• **TASK OBJECTIVE**
Scan the entries below for the word "brew" and copy every line in which it occurs.

• **GIVEN RECORDS**
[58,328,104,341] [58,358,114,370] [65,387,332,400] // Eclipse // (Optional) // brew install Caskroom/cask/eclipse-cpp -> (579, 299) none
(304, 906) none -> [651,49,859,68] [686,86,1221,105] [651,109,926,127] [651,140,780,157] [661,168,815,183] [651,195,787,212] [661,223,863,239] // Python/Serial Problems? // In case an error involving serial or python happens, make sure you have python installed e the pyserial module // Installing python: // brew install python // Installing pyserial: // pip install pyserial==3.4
* * *
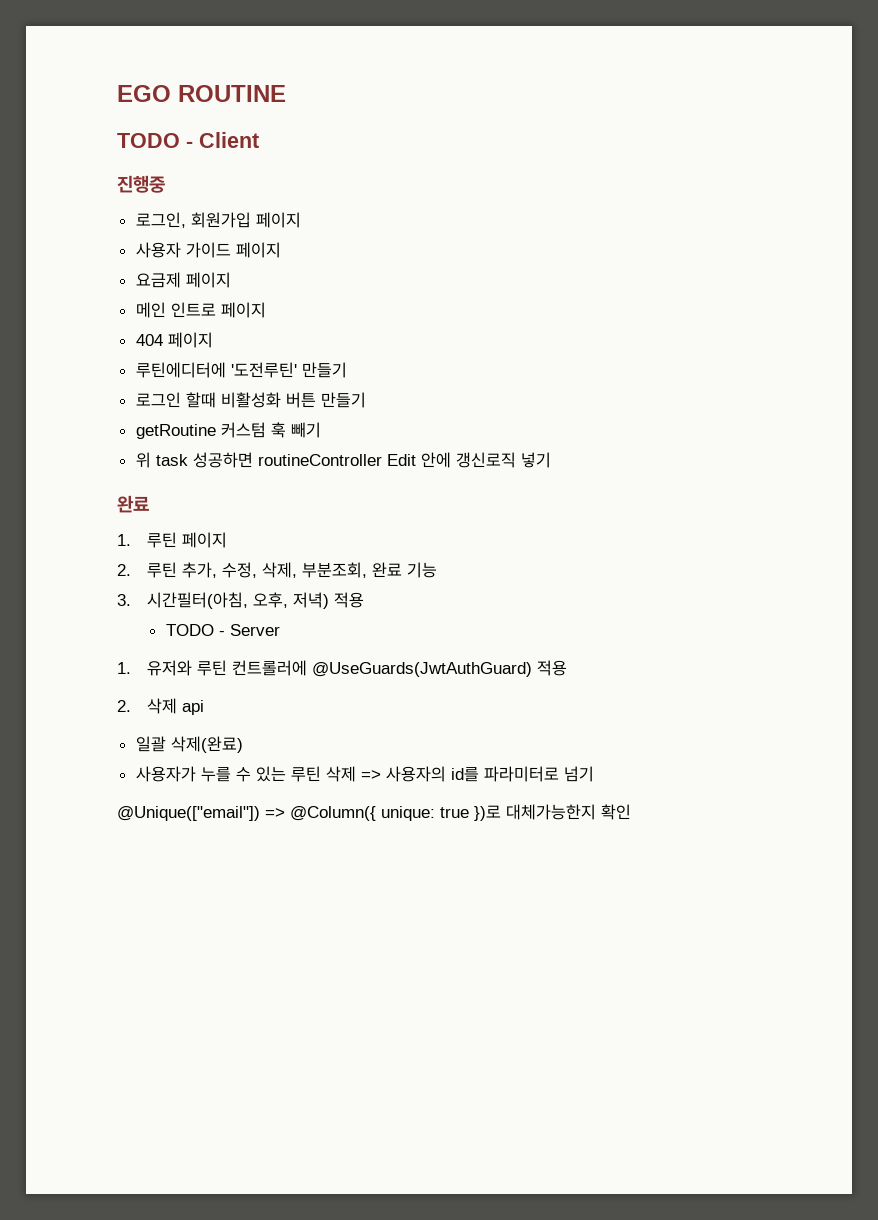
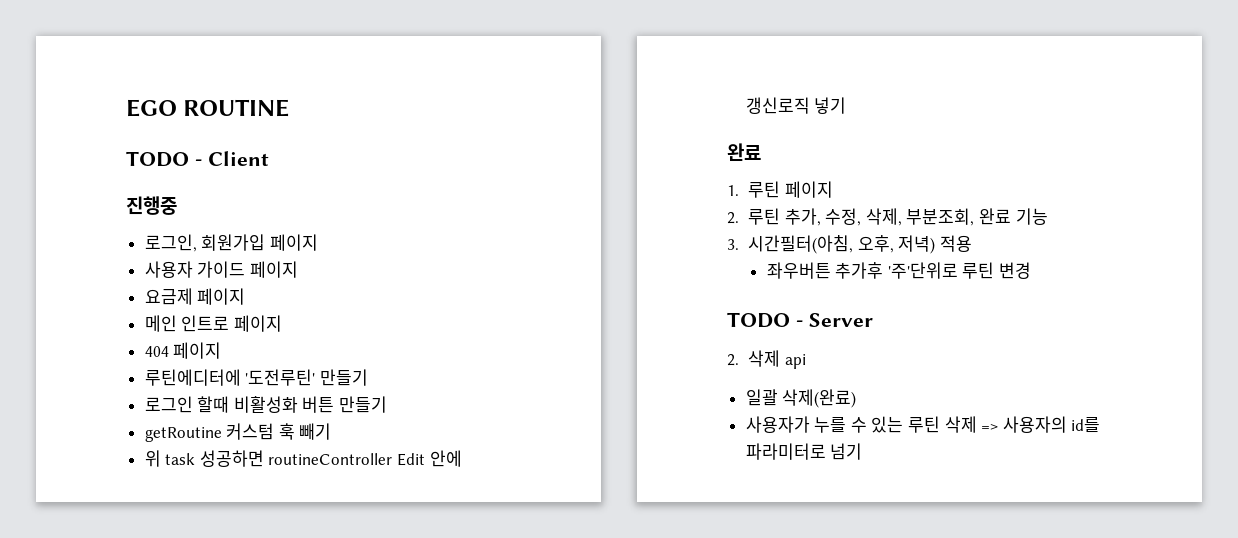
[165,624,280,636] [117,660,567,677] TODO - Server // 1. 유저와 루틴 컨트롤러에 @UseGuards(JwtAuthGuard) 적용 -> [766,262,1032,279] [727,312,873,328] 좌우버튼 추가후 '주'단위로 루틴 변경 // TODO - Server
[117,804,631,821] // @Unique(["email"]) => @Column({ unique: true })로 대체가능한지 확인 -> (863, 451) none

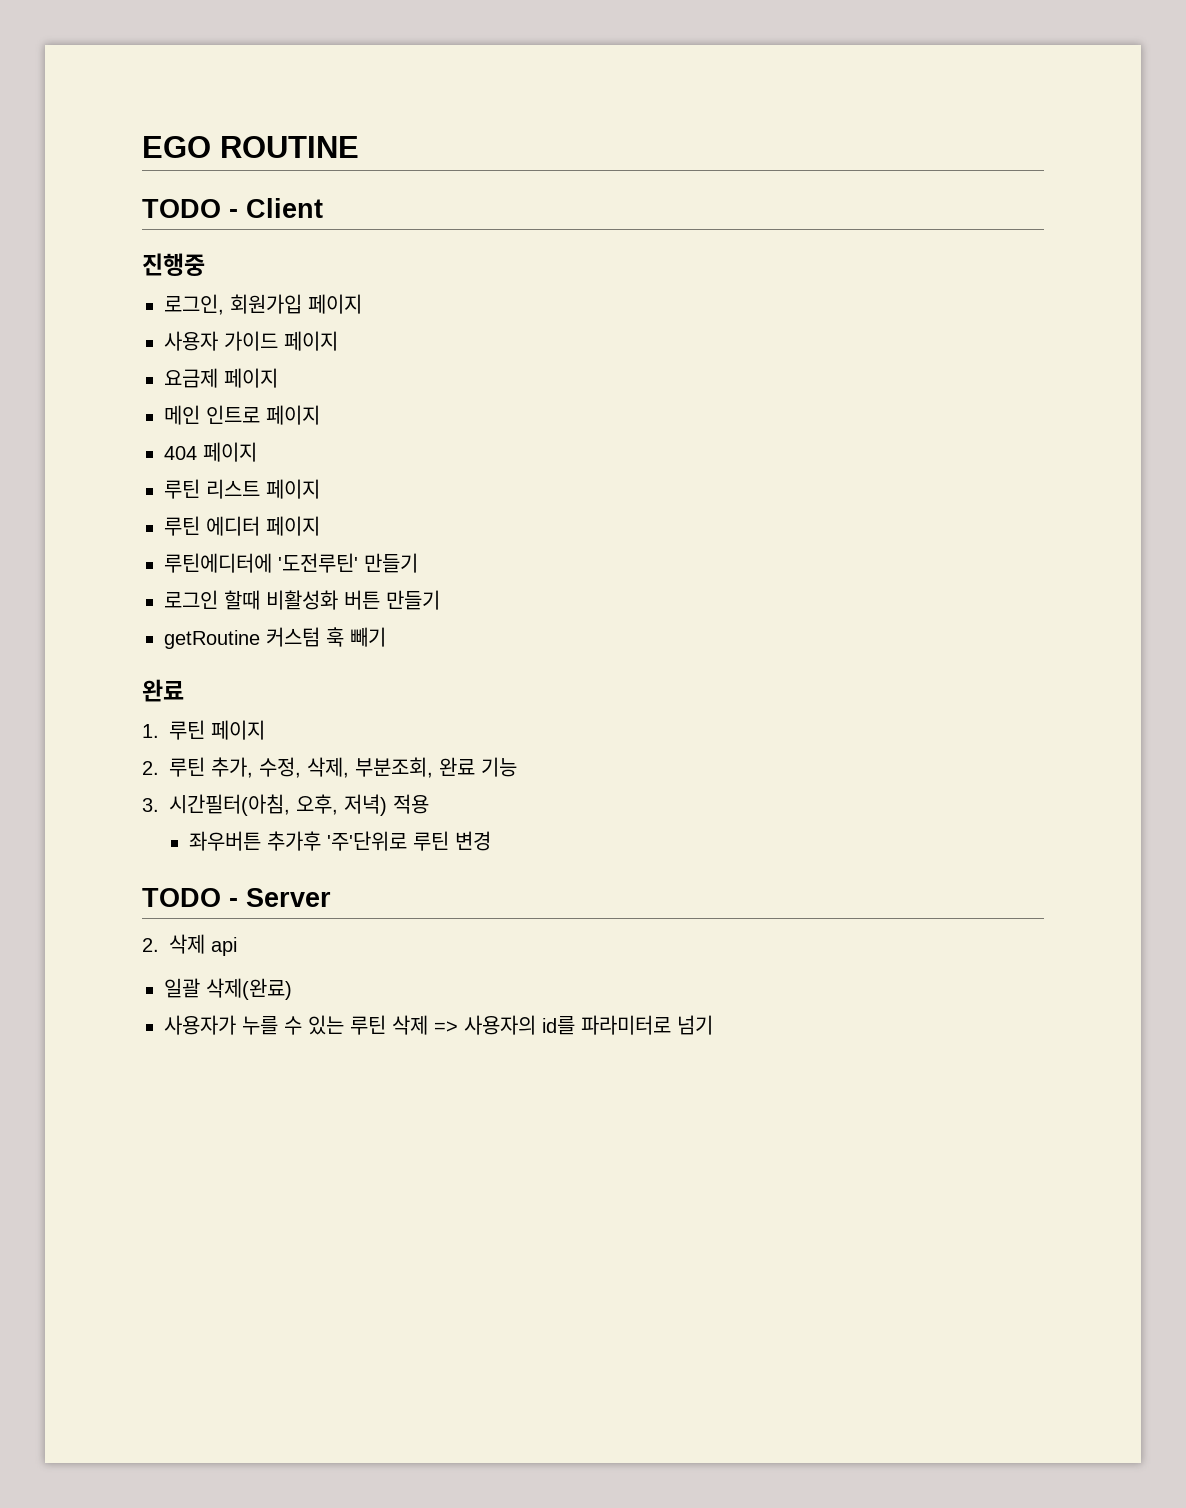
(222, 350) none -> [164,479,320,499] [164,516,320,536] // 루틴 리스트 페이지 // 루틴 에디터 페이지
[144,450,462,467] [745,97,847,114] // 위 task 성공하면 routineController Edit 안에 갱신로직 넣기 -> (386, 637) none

• **COMPLETED TASK**
[58,328,104,341] [58,358,114,370] [65,387,332,400] // Eclipse // (Optional) // brew install Caskroom/cask/eclipse-cpp -> (579, 299) none
(304, 906) none -> [651,49,859,68] [686,86,1221,105] [651,109,926,127] [651,140,780,157] [661,168,815,183] [651,195,787,212] [661,223,863,239] // Python/Serial Problems? // In case an error involving serial or python happens, make sure you have python installed e the pyserial module // Installing python: // brew install python // Installing pyserial: // pip install pyserial==3.4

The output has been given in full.